• New Fitness Center in Alumni Gym Shows Some Muscle

    Friday, May 5, 2006
    News Type

Mere days after Dartmouth College's new Fitness Center opened in Alumni Gym on April 19, the ceremonial cut ribbon was replaced with a scene of weightlifters and the cardio hard-core already looking at home and in the zone in the largest and arguably most gorgeous centralized fitness area in the Ivy League.

Spanning a heady 14,000 square feet on the top floor of the 97-year-old gym building, the Fitness Center is a cathedral of health consciousness pared down to brick walls, metal ductwork, and light wood awash in daylight from huge, arched windows and lines of skylights across the roof. New equipment stretches end to end.

“Having the brand-new equipment technology in this building, with its almost century-old brick walls, is a neat symbolism of how old gives way to new, but we don't forget where we've come from,” says Ryan Payne, a student staffer who works at the front desk.

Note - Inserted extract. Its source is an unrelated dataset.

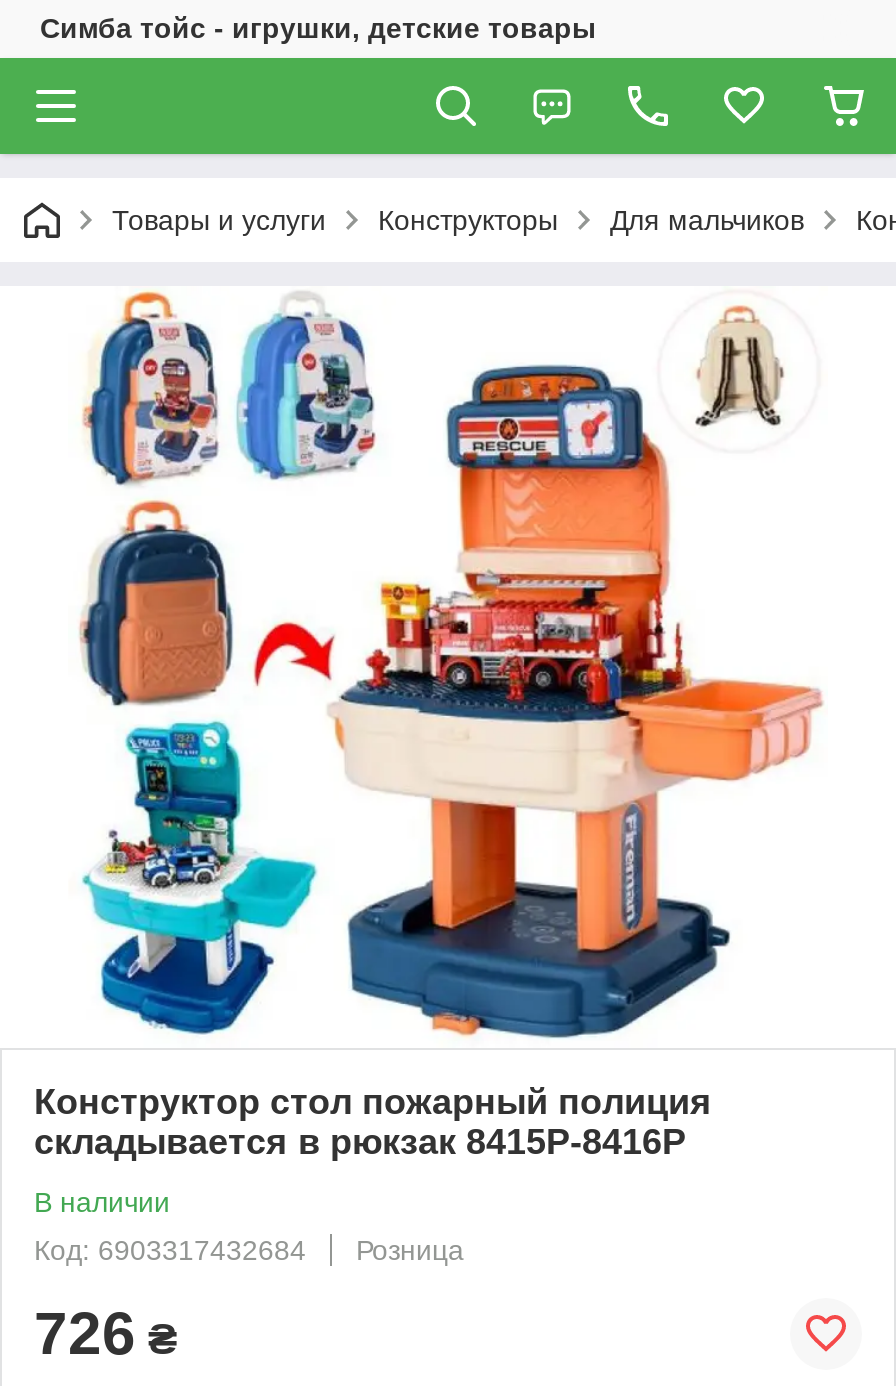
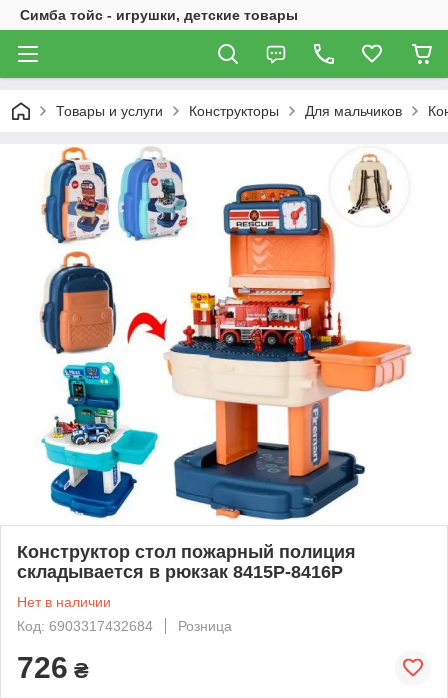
- В наличии
+ Нет в наличии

Most of the equipment was purchased from Gym Source, a New York City–based fitness equipment supply company of which Bill Kemnitzer '73 is vice president. Weight training equipment features 42 Cybex selectorized strength machines, organized in two teaching circuits on different levels of the center, and all new free weights, modular cable stations, and dumbbells. Among the 64 new cardio machines are the Cybex Arc Trainer, named the best product of 2005 by Fitness Management magazine and the most popular cardio equipment in NFL training facilities; the Nautilus Tread Climber, which burns the same number of calories a treadmill burns in half the time; and Star Trac bikes, considered the smoothest in the industry and equipped with built-in fans.

A mezzanine overlooking the Fitness Center provides space for Fitness and Life Improvement Program classes and a quiet area for free weights. Beneath the mezzanine is the spinning station, fronted by a wall of windows looking onto Wheelock Street.

“The students were instrumental in identifying the need for the College to have fuller, more extensive fitness options,” President James Wright said during the ribbon-cutting ceremony. Already almost every piece of equipment is in use during the primetime hours of 3:30 to 7:30 pm each day.

“I've felt such a sense of pride in the new place,” says Payne. Although he typically works 15 hours a week, he's put in extra time during the opening weeks, and also works out there every day. “I'm here more than I expected to be. I'm thinking of putting a sleeping bag and alarm clock under the front desk,” he jokes.

“When patrons walk in for the first time, their faces really do light up,” he says. “There's just this great, new, lively energy in the air that's indescribable, but it's there, and everyone feels it.”

Behind the new Fitness Center, construction has begun on a new varsity athletics training house between the baseball and football fields. These projects are part of a comprehensive program to improve Dartmouth's athletic facilities that also includes the new Corey Ford Rugby Clubhouse, replacement of Memorial Field track with artificial turf, and an NCAA-approved intercollegiate soccer field named for former soccer coach Alden "Whitey" Burnham.

With the completion of the current projects, most of the athletic facilities at Dartmouth College will have been renovated or constructed since President Wright took office in 1998.